Types of Paper Wallets
Basic Paper Wallets
A single printed sheet containing one public address and one private key. Generated through tools like the now-defunct BitcoinPaperWallet.com or Bitaddress.org. Suitable for a single receive-and-hold use case.
Folded / Tamper-Evident Wallets
A folded design where the private key section is sealed or hidden after printing. Intended to make it obvious if someone has accessed the private key. Commonly used when gifting crypto.
Brain Wallets (a related concept)
A private key derived from a memorized passphrase instead of random generation. Technically "paperless," but conceptually similar. Considered extremely dangerous because attackers have systematically cracked human-chosen phrases, which are often predictable.
Multi-Address Paper Wallets
A printed sheet containing multiple key pairs, sometimes used for batch cold storage. Rarely used today.
Paper Wallet vs Other Storage Methods
| Factors | Paper Wallet | Hardware Wallet | Hot Wallet |
|---|---|---|---|
| Internet exposure | None | None during storage | Constant |
| Physical form | Paper document | Electronic device | Software/app |
| Key storage | Printed text / QR code | Secure chip | Device memory |
| Ease of use | Low | Moderate | High |
| Durability risk | High (fire, water, decay) | Low to moderate | N/A |
| Recovery method | Physical document only | Seed phrase | Seed phrase |
| Suitable for DeFi | No | Yes (with extension) | Yes |
| Risk of human error | Very high | Low | Moderate |
| Cost | Zero | $50 to $200+ | Usually free |
When Paper Wallets Made Sense
Paper wallets were a legitimate cold storage solution in the early days of crypto for a specific reason: there was nothing better. Hardware wallets did not exist yet. Software wallets were primitive. If you wanted to secure Bitcoin long-term without trusting a third party, printing your keys was one of the few viable options.
They made practical sense when:
- You were storing crypto long-term with no intention of transacting
- You wanted to give someone crypto as a gift with no setup required on their end
- You needed an offline backup that cost nothing to produce
- You were in an environment with no access to hardware wallet vendors
Even then, the process required technical care most users could not reliably execute: an air-gapped machine, a clean operating system, a printer not connected to any network, and careful physical storage afterward.

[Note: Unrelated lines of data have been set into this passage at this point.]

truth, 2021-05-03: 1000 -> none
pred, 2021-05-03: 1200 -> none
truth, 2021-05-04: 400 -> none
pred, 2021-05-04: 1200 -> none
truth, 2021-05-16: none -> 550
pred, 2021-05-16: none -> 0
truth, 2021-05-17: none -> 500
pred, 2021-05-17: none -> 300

Paper Wallet Risks and Why They Are Now Considered Obsolete
Printer and Generation Vulnerabilities
Most consumer printers store documents in an internal memory buffer. A networked printer can expose private keys over Wi-Fi. The generation website itself could be compromised if loaded from the internet. Any of these failure points can leak a key that looks perfectly secure on the printed page.
Physical Damage and Loss
Paper degrades. It fades, tears, gets wet, and burns. A private key that becomes unreadable is a permanent loss of funds. There is no customer support, no recovery option, and no second copy unless you deliberately created one, which introduces its own exposure risk.
No Partial Spending
This is a commonly misunderstood technical problem. When you spend from a paper wallet, you must import the entire private key into a software wallet. Most early blockchain implementations would send the full balance to the recipient and return any change to a newly generated change address, not back to the paper wallet address. Users who did not understand this permanently lost the "change" from their transactions.
Single Point of Failure
A paper wallet has no built-in redundancy. Lose the paper, lose the funds. There is no seed phrase to restore from, no hardware backup, and no cloud recovery. It is one piece of paper standing between you and permanent loss.

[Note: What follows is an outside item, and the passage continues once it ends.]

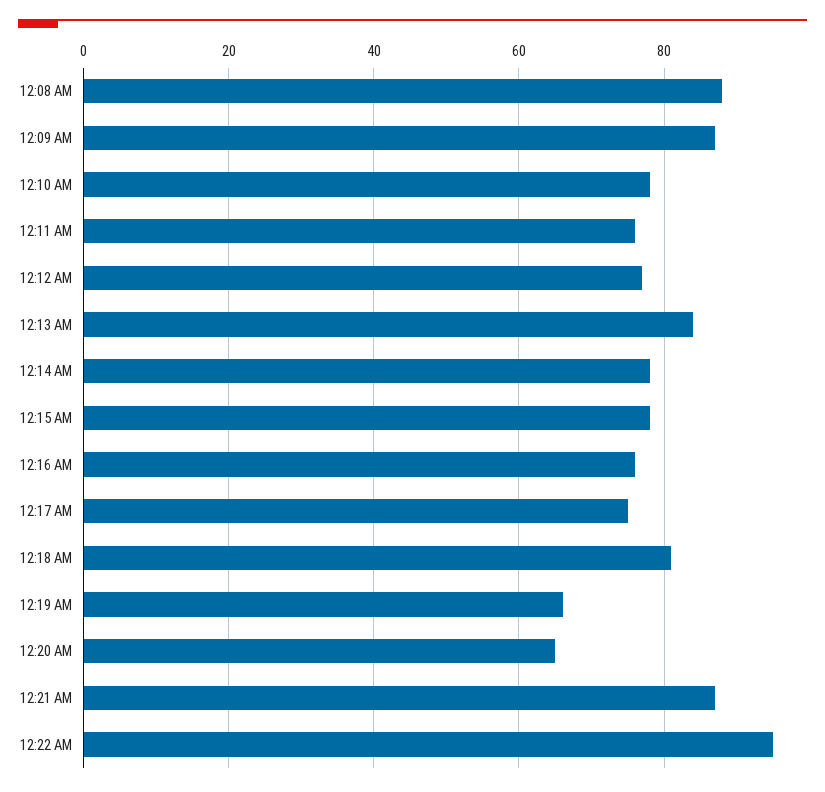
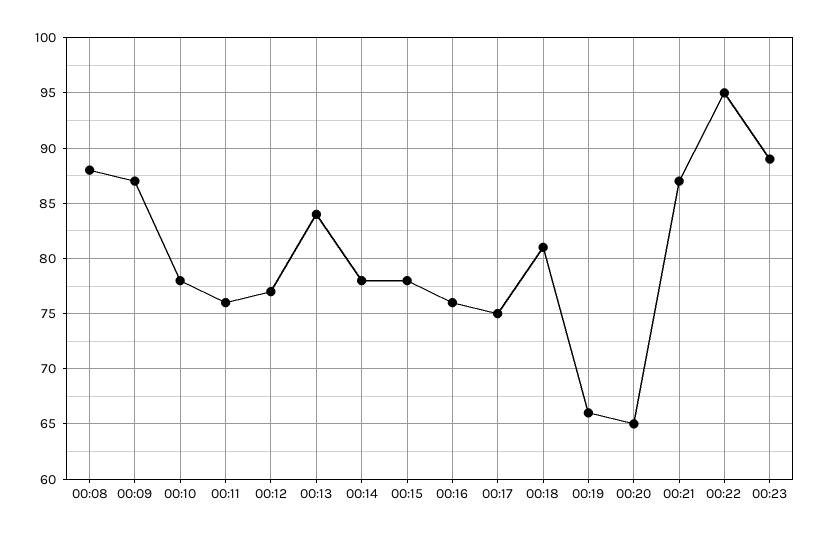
00:23: none -> 89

No Native Transaction Signing
Unlike a hardware wallet that signs transactions in a secure environment, a paper wallet requires you to expose the private key to a software environment every time you want to transact. That moment of exposure is precisely when the key becomes vulnerable.
Common Misconceptions
- "It's the most secure option because it's completely offline." Being offline during storage is only part of the security equation. The generation, printing, and spending processes all create windows of exposure. A hardware wallet keeps the key in a secure chip throughout all of these.
- "I can just make a digital photo as a backup." A photo of a private key stored on any connected device is effectively a hot wallet. The key is now online.

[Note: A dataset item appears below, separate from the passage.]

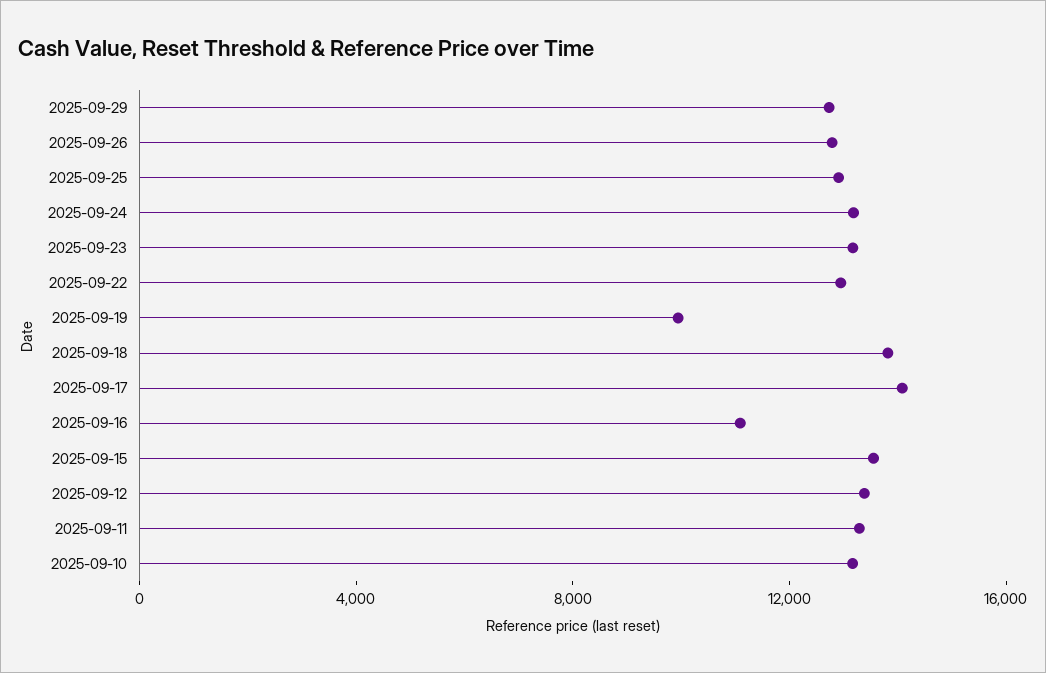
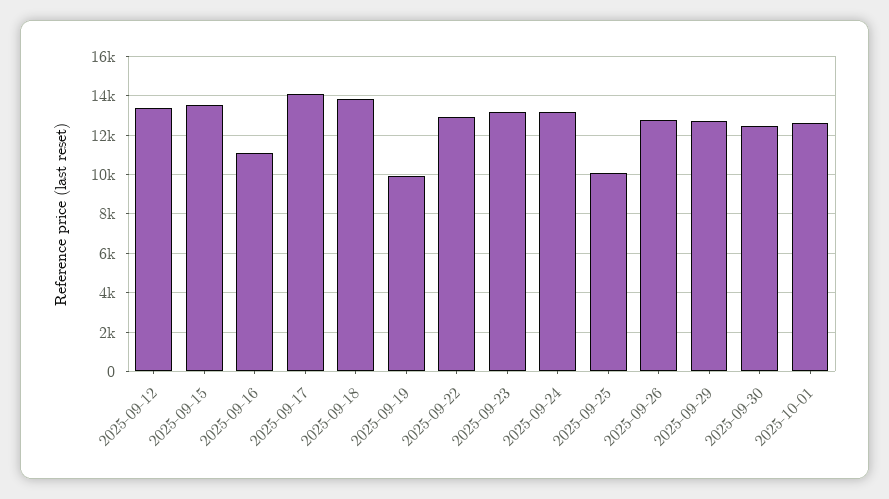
2025-09-25: 13000 -> 10000
2025-09-11: 13000 -> none
2025-09-10: 13000 -> none
2025-09-30: none -> 12500
2025-10-01: none -> 12500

- "Paper wallets are still fine for long-term holds." Modern hardware wallets offer equivalent offline security with dramatically lower risk of physical failure, human error, and spending mistakes. There is no practical argument for paper wallets over hardware wallets today.
Tangem's Approach to Paper Wallets
Tangem and paper wallets share one core idea: keep private keys off the internet. But the way they achieve it is fundamentally different, and the gap in practical security is large. A paper wallet stores your private key as printed text. Anyone who sees it, photographs it, or transcribes it has full control of your funds. There is no authentication, no confirmation, no second factor.
Tangem stores the private key inside a secure chip embedded in a physical card. The key is generated on the chip and never leaves it. To authorize a transaction, the card must be physically present and tapped. The chip handles all signing internally. The private key is never printed, displayed, or transmitted.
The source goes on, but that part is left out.